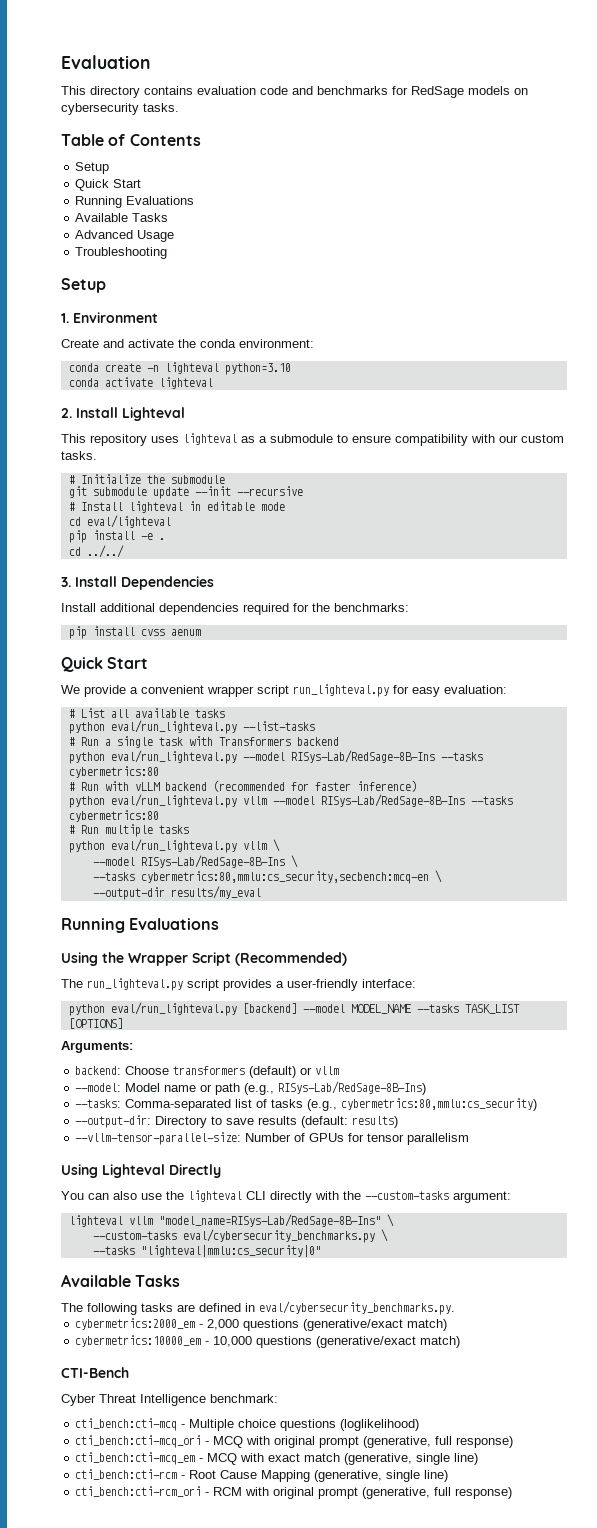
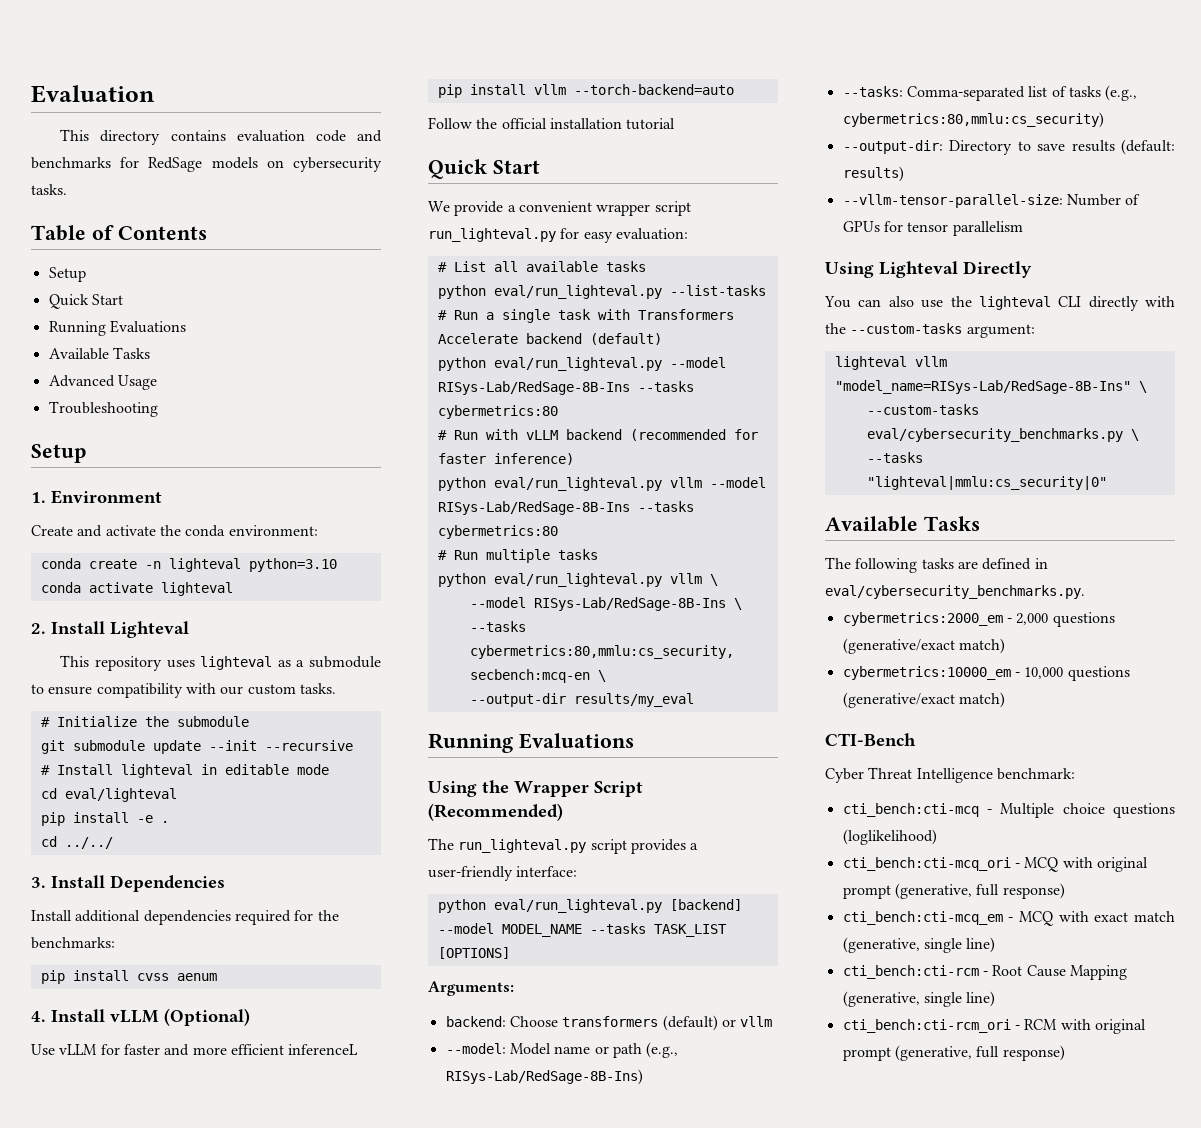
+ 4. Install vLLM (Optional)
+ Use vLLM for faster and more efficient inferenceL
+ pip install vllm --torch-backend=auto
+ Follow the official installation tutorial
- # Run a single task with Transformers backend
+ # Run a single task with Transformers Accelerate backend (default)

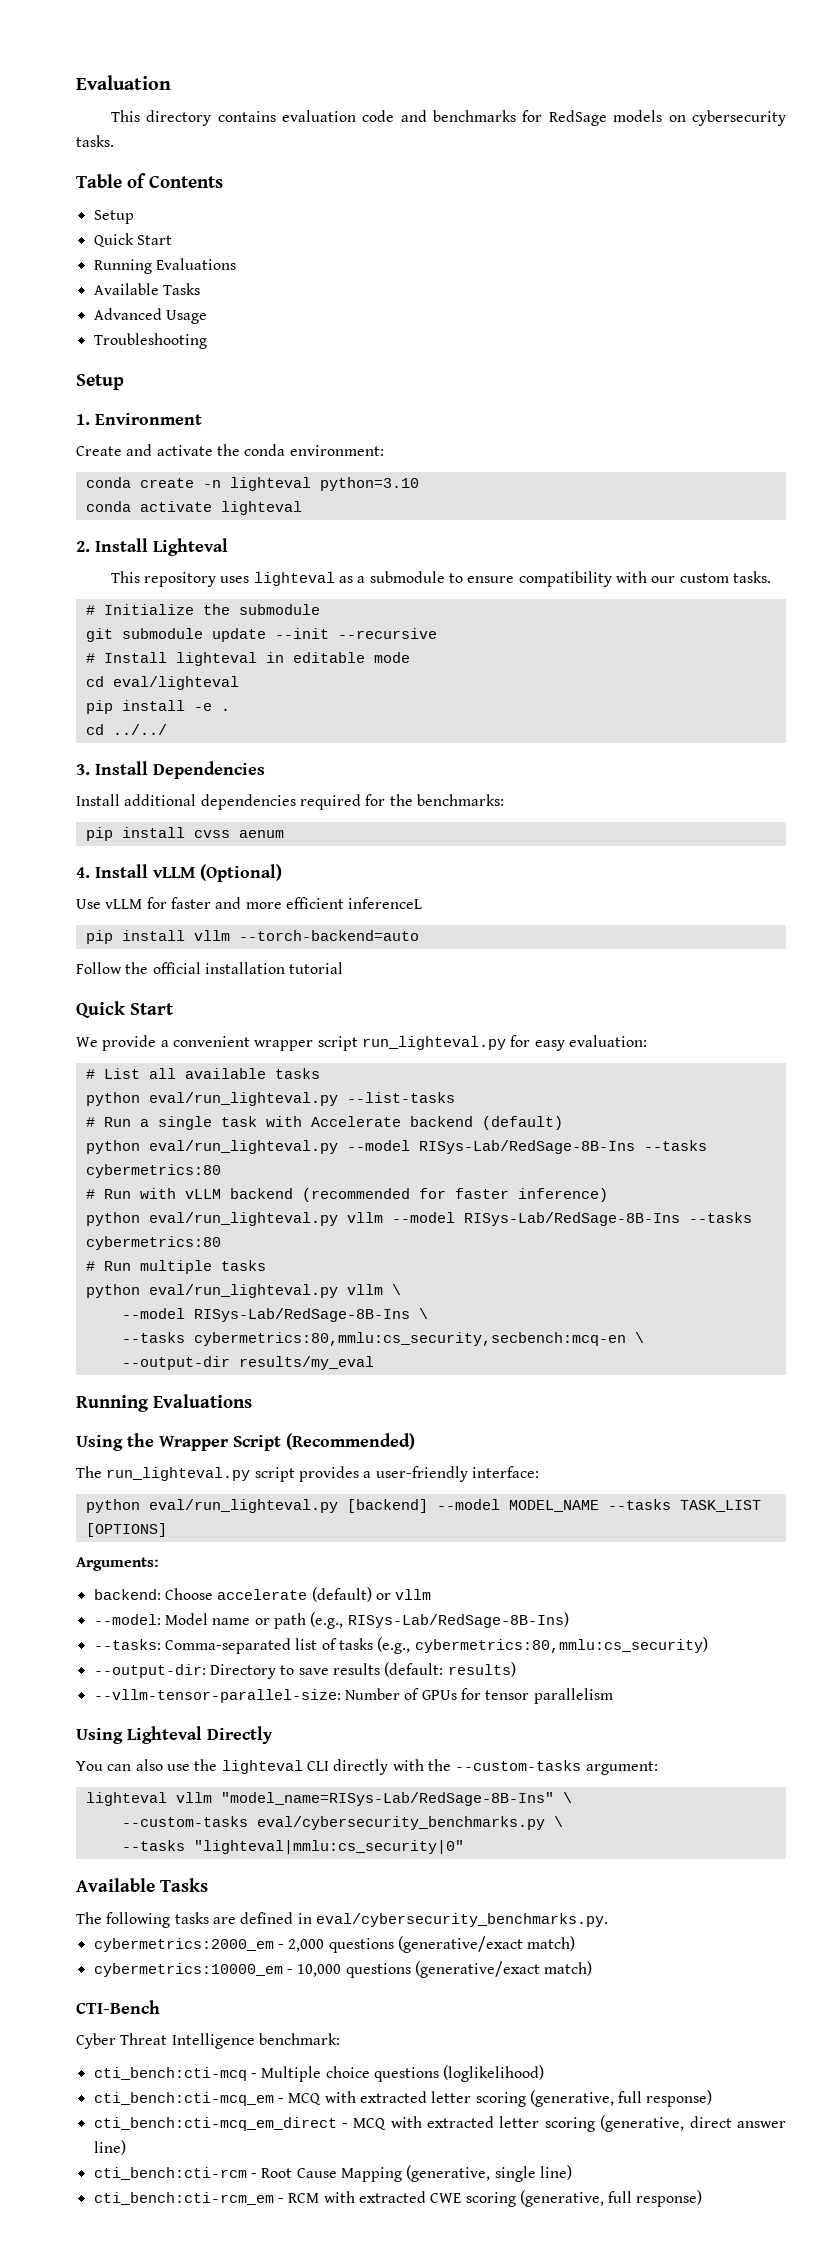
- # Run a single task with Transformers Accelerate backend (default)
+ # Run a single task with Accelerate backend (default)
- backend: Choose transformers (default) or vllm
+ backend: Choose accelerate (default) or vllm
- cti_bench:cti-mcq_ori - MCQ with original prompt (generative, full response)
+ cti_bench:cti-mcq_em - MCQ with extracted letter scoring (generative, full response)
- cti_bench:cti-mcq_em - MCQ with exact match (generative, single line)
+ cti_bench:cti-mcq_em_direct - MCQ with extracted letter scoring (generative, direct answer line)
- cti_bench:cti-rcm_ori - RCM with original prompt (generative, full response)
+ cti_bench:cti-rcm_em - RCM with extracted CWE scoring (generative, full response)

____

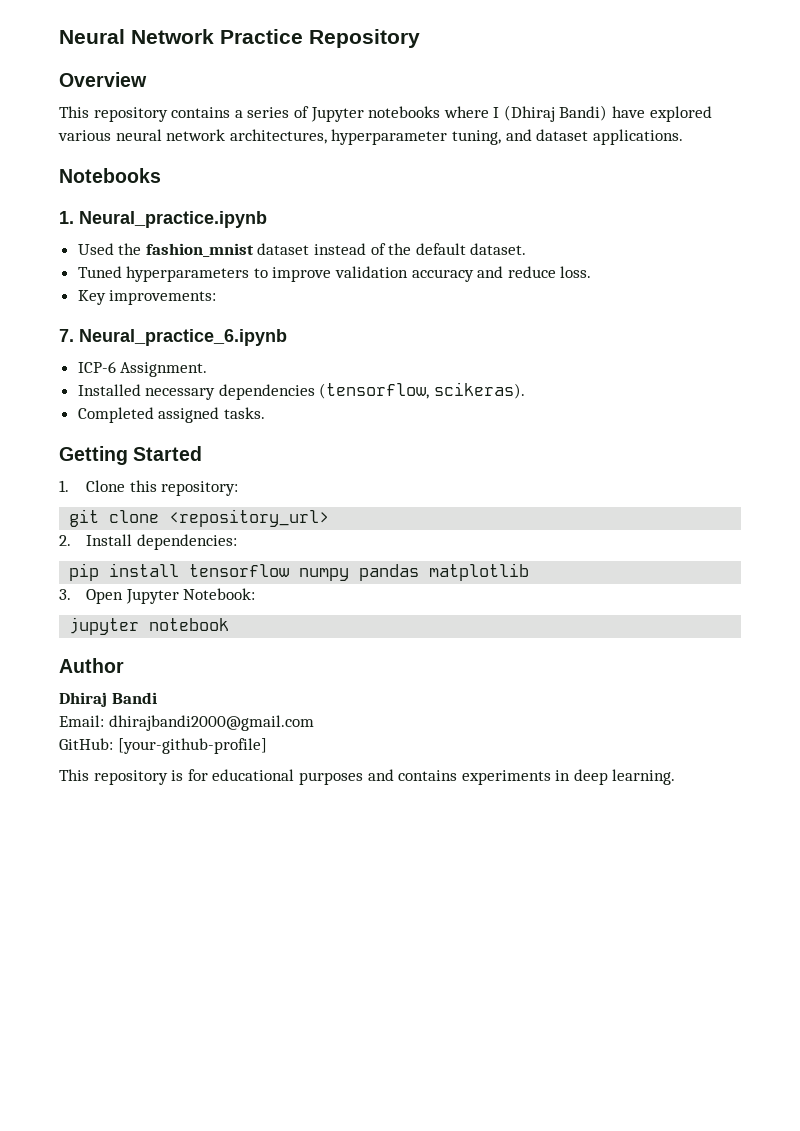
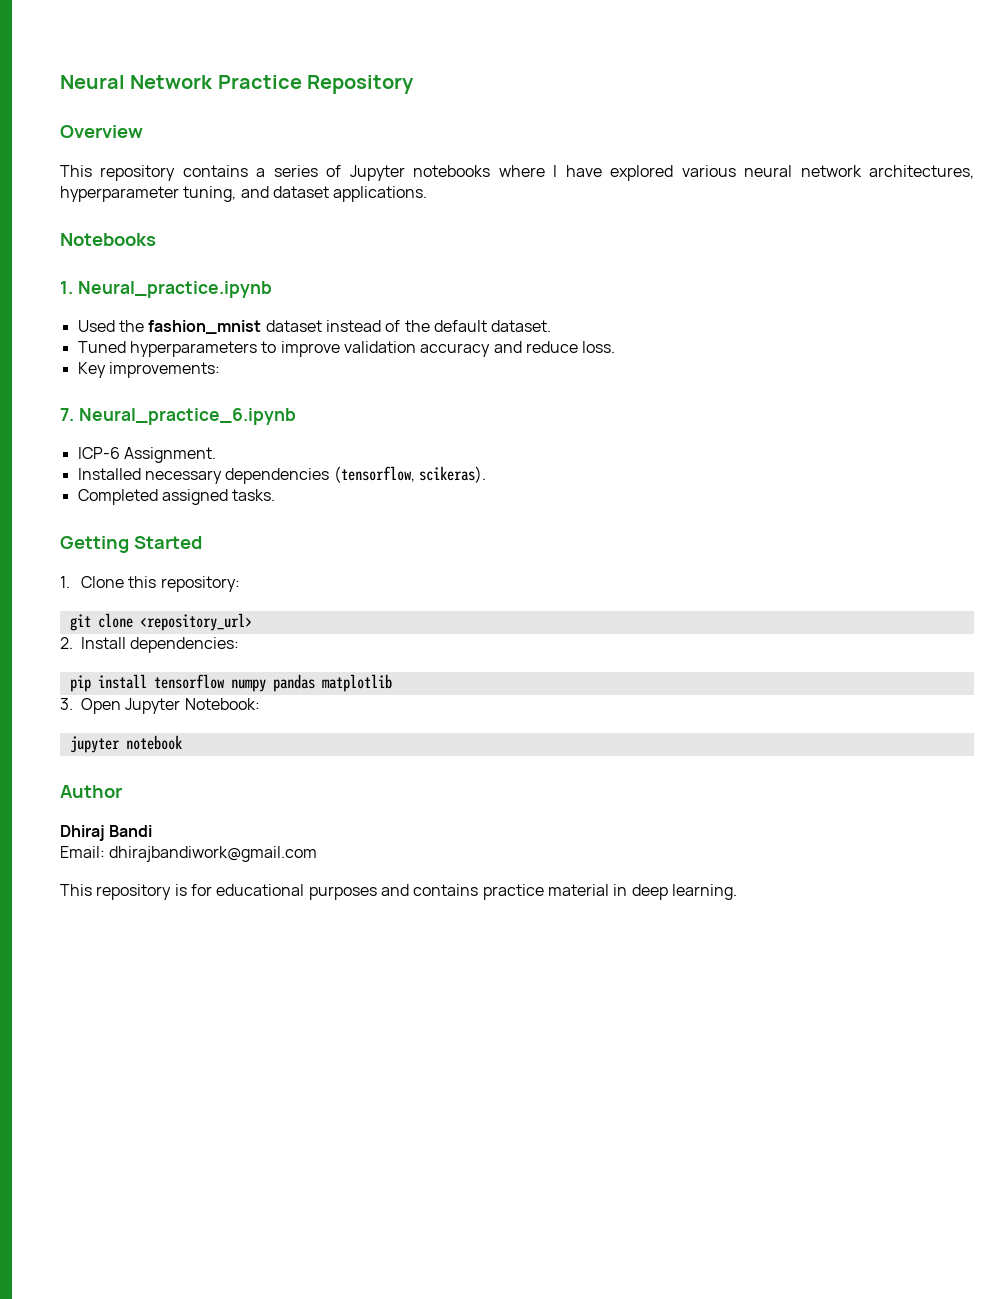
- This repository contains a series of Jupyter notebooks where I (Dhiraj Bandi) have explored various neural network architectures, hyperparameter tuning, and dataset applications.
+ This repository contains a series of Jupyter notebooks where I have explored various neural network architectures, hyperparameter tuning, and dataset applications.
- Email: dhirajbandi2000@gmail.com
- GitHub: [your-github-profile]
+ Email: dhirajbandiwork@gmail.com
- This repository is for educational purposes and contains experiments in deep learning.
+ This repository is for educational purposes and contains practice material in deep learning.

____

◆ Work item ◆
Search the records for the word "default" and copy out every line that holds it.

◆ Solved problem ◆
+ # Run a single task with Transformers Accelerate backend (default)
- # Run a single task with Transformers Accelerate backend (default)
+ # Run a single task with Accelerate backend (default)
- backend: Choose transformers (default) or vllm
+ backend: Choose accelerate (default) or vllm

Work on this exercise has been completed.